• Front-end code change data:
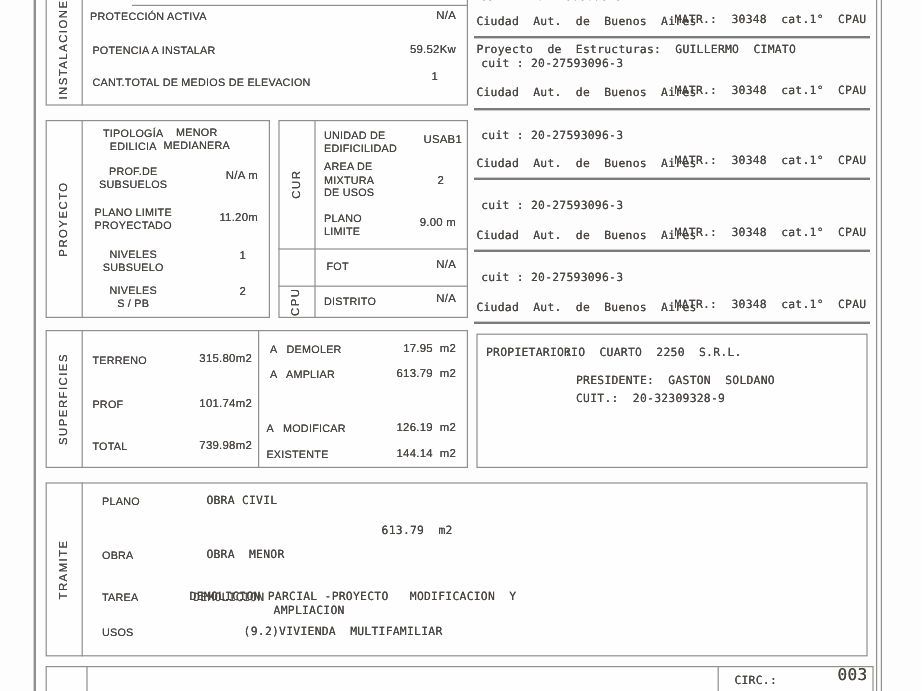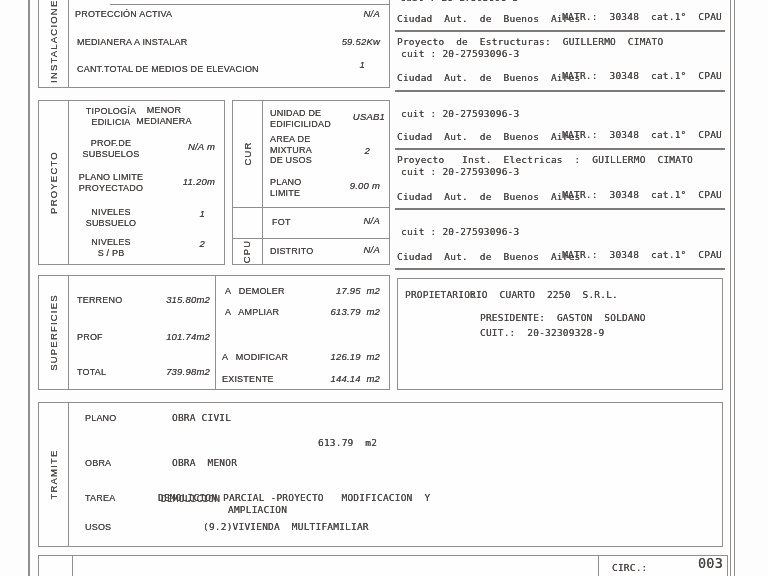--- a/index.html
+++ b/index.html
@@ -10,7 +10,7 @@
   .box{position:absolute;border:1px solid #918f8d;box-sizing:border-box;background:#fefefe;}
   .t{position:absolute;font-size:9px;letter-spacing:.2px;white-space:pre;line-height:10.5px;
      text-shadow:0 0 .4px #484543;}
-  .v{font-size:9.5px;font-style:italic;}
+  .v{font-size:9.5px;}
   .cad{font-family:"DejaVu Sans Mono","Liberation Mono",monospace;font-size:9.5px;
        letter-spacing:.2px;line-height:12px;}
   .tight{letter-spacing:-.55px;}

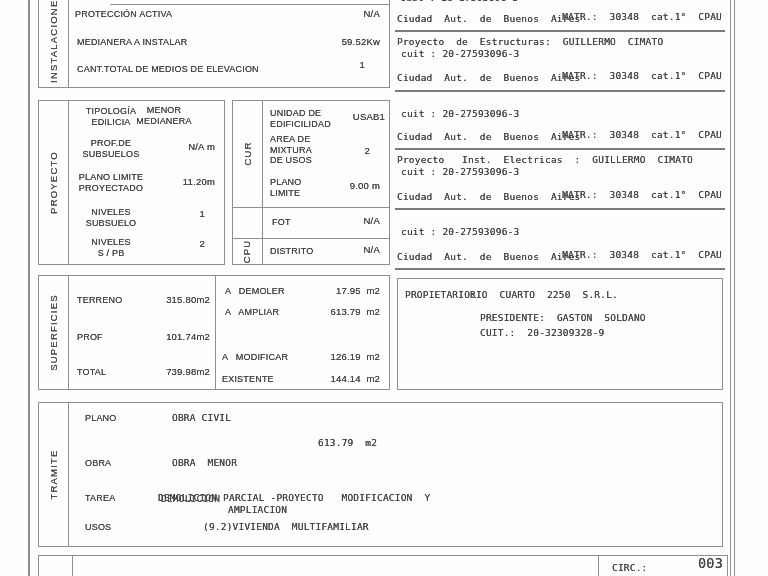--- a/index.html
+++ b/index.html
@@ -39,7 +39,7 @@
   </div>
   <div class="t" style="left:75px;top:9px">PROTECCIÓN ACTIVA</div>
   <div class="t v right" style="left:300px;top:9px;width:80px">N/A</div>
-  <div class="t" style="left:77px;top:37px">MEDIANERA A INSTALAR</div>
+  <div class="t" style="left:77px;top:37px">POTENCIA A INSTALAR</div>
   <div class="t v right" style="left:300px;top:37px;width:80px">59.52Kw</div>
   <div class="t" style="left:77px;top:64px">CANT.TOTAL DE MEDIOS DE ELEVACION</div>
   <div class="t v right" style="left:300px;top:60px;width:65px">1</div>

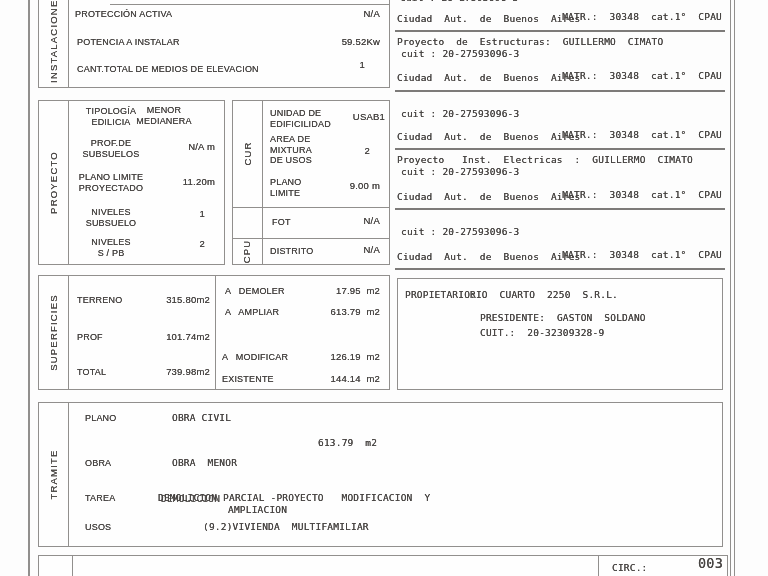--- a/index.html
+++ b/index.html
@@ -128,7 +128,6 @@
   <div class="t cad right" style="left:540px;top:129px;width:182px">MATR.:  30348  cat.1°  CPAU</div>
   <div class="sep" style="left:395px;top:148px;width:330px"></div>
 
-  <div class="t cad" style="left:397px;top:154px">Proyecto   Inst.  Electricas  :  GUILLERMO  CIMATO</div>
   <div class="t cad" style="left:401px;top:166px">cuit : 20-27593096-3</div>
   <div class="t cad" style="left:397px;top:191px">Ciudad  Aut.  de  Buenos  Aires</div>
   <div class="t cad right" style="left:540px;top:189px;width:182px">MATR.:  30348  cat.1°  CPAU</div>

• Directions: Lines above that contain the string "absolute" make up the answer.

• Answer section:
   .box{position:absolute;border:1px solid #918f8d;box-sizing:border-box;background:#fefefe;}
   .t{position:absolute;font-size:9px;letter-spacing:.2px;white-space:pre;line-height:10.5px;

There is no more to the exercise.